Countries are increasingly seeking energy independence and the diversification of energy matrices. In the EU, the war in Ukraine has led to bolder ambitions for clean hydrogen to strengthen energy security and spur decarbonisation. The EU’s REPowerEU, announced three weeks into Ukraine’s war, raised the target from 5.6 million metric tons (MT) of renewable hydrogen deployed by 2030 to 10 million MT of renewable hydrogen produced domestically and elsewhere 10 MT of imported clean hydrogen. Organizations accelerated plans to deploy hydrogen gas pipelines, now to 28,000 km in length by 2030.

For many countries, hydrogen is about monetizing decentralized energy sources like the renewables of Chile, Brazil, Australia and Egypt, or simply ensuring energy security through self-sufficiency, as is the case with China on hydrogen.

The main barrier to project execution today is the lack of demand visibility – many are awaiting decisions on regulatory frameworks and financing to encourage offtakers to enter into long-term hydrogen supply contracts. This long-term offtake is essential to unlock project financing and support from financial investors.

Leveraging hydrogen projects to reach the zero-carbon target by 2050, according to the Hydrogen Council, requires triple the investment in hydrogen by 2030 – that is, additional investments of USD 460 billion. That amount seems large, but when compared to investments in oil and gas over the past decade, hydrogen represents less than 15% of committed investments in these other two fuels. Across the value chain, investments in hydrogen infrastructure that connects supply and demand are virtually at a standstill, with an investment gap of over 80% between proposed projects and what is actually needed to achieve zero emissions. carbon.

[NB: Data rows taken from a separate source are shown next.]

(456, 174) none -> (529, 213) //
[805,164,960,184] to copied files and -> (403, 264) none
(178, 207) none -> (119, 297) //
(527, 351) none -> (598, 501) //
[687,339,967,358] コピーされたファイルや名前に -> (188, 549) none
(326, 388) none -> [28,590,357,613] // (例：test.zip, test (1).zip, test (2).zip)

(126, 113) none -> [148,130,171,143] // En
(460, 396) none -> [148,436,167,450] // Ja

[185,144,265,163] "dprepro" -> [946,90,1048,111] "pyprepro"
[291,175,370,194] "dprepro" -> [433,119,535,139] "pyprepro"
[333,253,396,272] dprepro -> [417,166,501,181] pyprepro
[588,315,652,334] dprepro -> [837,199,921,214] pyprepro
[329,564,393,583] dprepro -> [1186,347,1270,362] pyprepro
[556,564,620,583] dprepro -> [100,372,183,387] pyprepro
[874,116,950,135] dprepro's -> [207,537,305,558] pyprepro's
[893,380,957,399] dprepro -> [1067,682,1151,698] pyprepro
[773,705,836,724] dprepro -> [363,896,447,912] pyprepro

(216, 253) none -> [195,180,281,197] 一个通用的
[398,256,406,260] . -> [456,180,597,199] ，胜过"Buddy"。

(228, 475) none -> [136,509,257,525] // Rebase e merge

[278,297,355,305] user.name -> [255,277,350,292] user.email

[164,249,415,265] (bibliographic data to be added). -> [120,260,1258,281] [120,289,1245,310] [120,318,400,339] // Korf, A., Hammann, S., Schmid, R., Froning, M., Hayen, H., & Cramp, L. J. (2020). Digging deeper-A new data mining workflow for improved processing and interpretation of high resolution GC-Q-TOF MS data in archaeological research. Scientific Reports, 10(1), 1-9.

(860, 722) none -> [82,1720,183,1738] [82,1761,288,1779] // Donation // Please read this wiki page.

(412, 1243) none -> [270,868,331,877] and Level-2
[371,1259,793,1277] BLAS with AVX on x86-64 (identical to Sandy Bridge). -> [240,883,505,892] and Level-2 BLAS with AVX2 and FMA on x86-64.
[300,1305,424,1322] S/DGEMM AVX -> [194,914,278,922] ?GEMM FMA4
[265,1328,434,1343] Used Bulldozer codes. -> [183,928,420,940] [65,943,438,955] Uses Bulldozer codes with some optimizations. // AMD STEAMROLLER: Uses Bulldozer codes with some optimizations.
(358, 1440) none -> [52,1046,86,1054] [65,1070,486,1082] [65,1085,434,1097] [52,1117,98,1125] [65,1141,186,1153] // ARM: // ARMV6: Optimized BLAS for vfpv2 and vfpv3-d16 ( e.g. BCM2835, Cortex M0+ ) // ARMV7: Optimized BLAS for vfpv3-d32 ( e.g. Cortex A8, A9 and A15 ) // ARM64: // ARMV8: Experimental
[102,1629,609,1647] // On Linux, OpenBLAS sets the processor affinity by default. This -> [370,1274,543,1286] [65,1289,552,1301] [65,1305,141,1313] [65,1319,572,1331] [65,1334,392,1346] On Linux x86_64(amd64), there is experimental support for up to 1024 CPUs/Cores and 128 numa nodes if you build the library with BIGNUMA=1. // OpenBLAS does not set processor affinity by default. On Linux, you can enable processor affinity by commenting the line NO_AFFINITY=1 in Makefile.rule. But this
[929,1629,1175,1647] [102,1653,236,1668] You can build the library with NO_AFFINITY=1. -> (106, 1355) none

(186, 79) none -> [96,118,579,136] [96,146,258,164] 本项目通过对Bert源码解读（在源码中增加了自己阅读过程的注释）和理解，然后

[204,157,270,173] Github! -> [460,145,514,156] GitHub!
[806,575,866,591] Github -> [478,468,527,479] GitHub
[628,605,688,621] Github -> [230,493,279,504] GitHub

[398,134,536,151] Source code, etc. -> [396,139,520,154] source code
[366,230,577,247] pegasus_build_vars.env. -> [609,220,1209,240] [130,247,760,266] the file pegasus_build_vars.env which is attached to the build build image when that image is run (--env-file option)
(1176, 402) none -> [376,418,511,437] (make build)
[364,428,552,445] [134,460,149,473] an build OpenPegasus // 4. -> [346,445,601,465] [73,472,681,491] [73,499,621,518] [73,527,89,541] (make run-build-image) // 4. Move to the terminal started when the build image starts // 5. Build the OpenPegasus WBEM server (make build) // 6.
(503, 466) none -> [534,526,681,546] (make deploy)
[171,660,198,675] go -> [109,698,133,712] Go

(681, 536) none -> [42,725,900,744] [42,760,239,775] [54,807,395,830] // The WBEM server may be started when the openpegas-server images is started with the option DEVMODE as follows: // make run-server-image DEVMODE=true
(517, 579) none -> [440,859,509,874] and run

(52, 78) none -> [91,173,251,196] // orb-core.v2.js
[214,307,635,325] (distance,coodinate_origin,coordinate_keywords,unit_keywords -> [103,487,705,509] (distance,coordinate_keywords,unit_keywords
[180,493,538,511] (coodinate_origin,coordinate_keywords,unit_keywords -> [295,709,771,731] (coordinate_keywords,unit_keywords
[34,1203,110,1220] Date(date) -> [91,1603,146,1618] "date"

Joint action between the public and private sectors to turn projects into actions is urgently needed. Global hydrogen trading makes it possible to bring clean hydrogen from regions with abundant energy resources to key demand centers, accelerating hydrogen uptake and reducing costs. This requires broad international coordination, strong regulation in global trading, a judicious certification system, and cross-border infrastructure. And the industry needs to speed up projects and focus its efforts on establishing cross-border transport infrastructure, terminals, large-scale storage, conversion technologies, distribution networks and refueling stations. As international cooperation between governments advances, industry must actively assist in prioritizing actions to enable effective trade agreements that meet supply and demand across borders.

Beatriz Canamary

Beatriz Canamary is a consultant in Sustainable and Resilient Business, Doctor and Professor in Business, Civil Engineer, specialized in Mergers and Acquisitions from the Harvard Business School, and mom of triplets. Today she is dedicated to the effective application of the UN Sustainable Development Goals in Multinationals.

She is an ESG enthusiast and makes it possible to carry out sustainable projects, such as energy transition and net-zero carbon emissions. She has +15 years of expertise in large infrastructure projects.

Member of the World Economic Forum, Academy of International Business and Academy of Economics and Finance.